Ethereum is taking the crypto-revolution further. Fueled mainly by ether, which is utilized to pay transaction fees, Ethereum has an open offer to anybody to write smart contracts and decentralized applications with respective rules of ownership, transaction formats, and state transition functions. Its built-in programming Turing language, value awareness, and blockchain awareness make it a more sophisticated cryptocurrency than Bitcoin. This realization on the part of many has an obvious impact on the pricing of Ethereum. This also raises the possibility of Ethereum miners becoming the most influential traders. The trend reveals that while compared to Bitcoin, Ethereum is much less in the limelight this year has become a landmark in its evolution as a number of developers have opted to enter the ETH ecosystem. By April 2021, according to one report, the number of 'first star' ETH developers reached an astonishingly high mark, crossing 11, 630. Incidentally, only in the year 2018, the number of developers was almost the same but that was true for the whole year.

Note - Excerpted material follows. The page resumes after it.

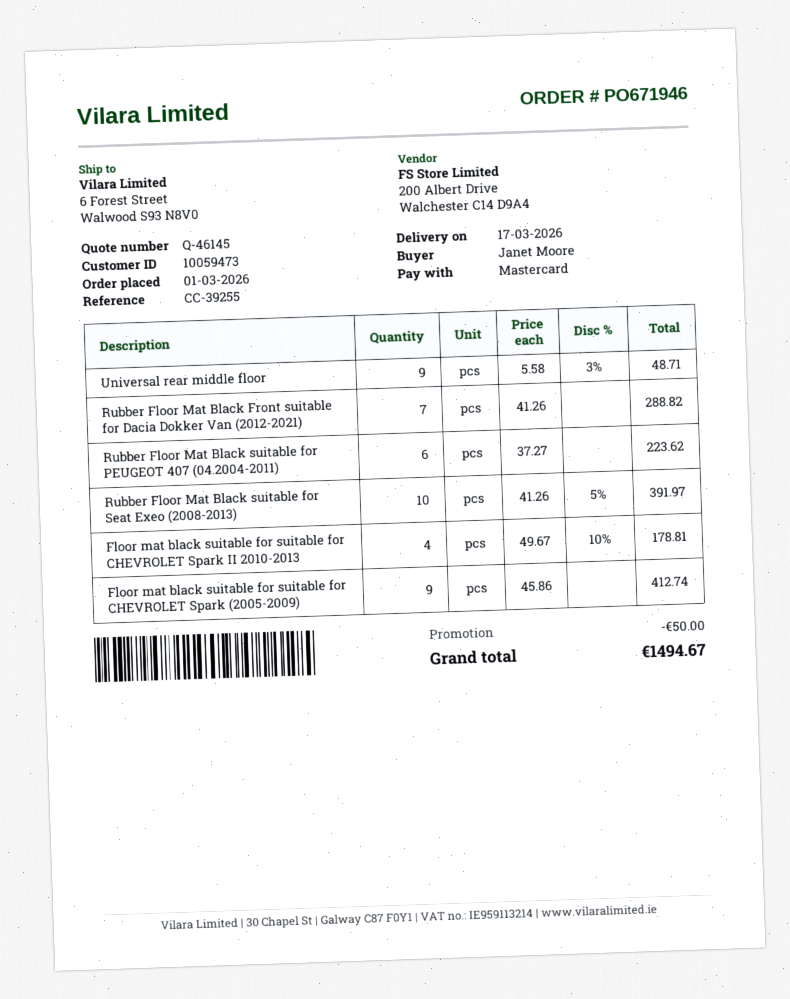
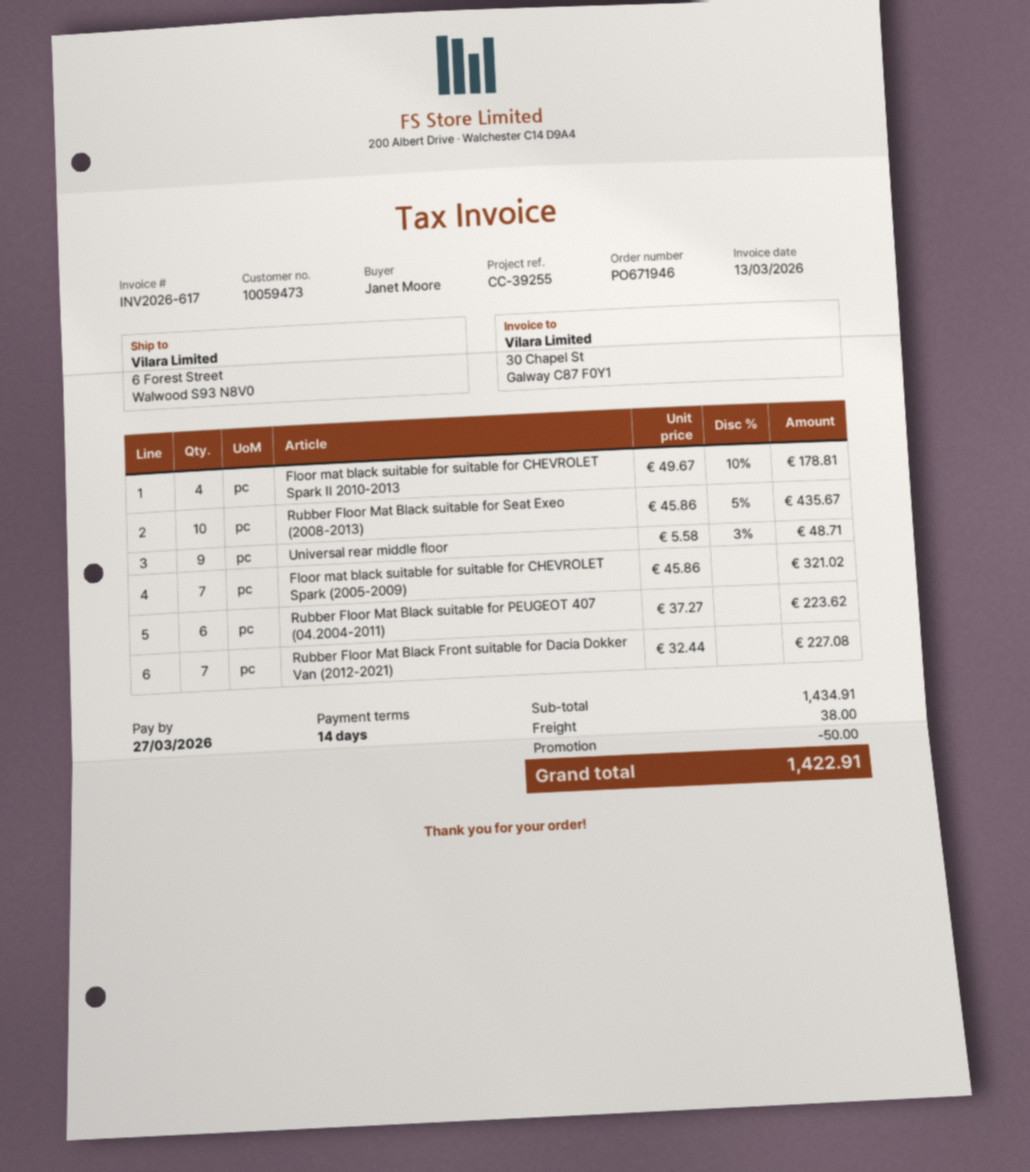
Rubber Floor Mat Black Front suitable for Dacia Dokker Van (2012-2021): 7 x 41.26 = 288.82 -> 7 x 32.44 = 227.08
Rubber Floor Mat Black suitable for Seat Exeo (2008-2013): 10 x 41.26 - 5% = 391.97 -> 10 x 45.86 - 5% = 435.67
Floor mat black suitable for suitable for CHEVROLET Spark (2005-2009): 9 x 45.86 = 412.74 -> 7 x 45.86 = 321.02
shipping: none -> 38.00
total: 1494.67 -> 1422.91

According to the report, the number of unique developers vis-à-vis the Primary Ethereal development tools has crossed 39,000. But the story is not finished yet. It is being predicted with some degree of confidence by the Ethereum analysts that with the strong possibility of the implementation of the ETH 2.0 the miners-cum-holders will have a great leap forward in terms of the Ethereum pricing. The logic behind such optimism about Ethereum becoming more valuable lies in the Proof of Stake (PoS) thesis. The PoS protocol, as analysts explain, enables the stakeholders in the ETH ecosystem to stake the coins and the right to validate the next block at unique intervals. Because the amount of coins one possesses determines the degree of performance they demand for Ethereum becomes very high in the cryptocurrency market. Veteran experts of Ethereum go to the extent of predicting that the cryptocurrency will by the end of October 2021, reach US$6,000 from its current price hovering around US$3,600. It is also being pointed out that with the momentum that Ethereum is acquiring in recent times it can very soon go upwards to reach ATH (an all-time high) of US$10,000 as miners are bent on the accumulation in the cryptocurrency market.

One major development that is awaited by these crypto-miners is the coming of Ethereum 2.0 in the cryptocurrency market. It is being asserted that if it happens it will end the dominance of Bitcoin in the cryptocurrency world and will assure Ethereum the undisputed no.1 slot. As explained by the well-known analyst Andrej Kovačević, Ethereum 2.0 is going to transition its blockchain to a more efficient, proof-of-stake system. In such a system, the node that records each transaction is chosen by an algorithm, with chances of selection increasing with the amount of the currency the node's owner holds. That makes it possible to dramatically decrease the complexity of the cryptographic work, leading to massive throughput gains for the whole network of crypto-miners. As each node must stake its own currency to participate, it would remain prohibitively expensive for anyone to attack the network of crypto-miners.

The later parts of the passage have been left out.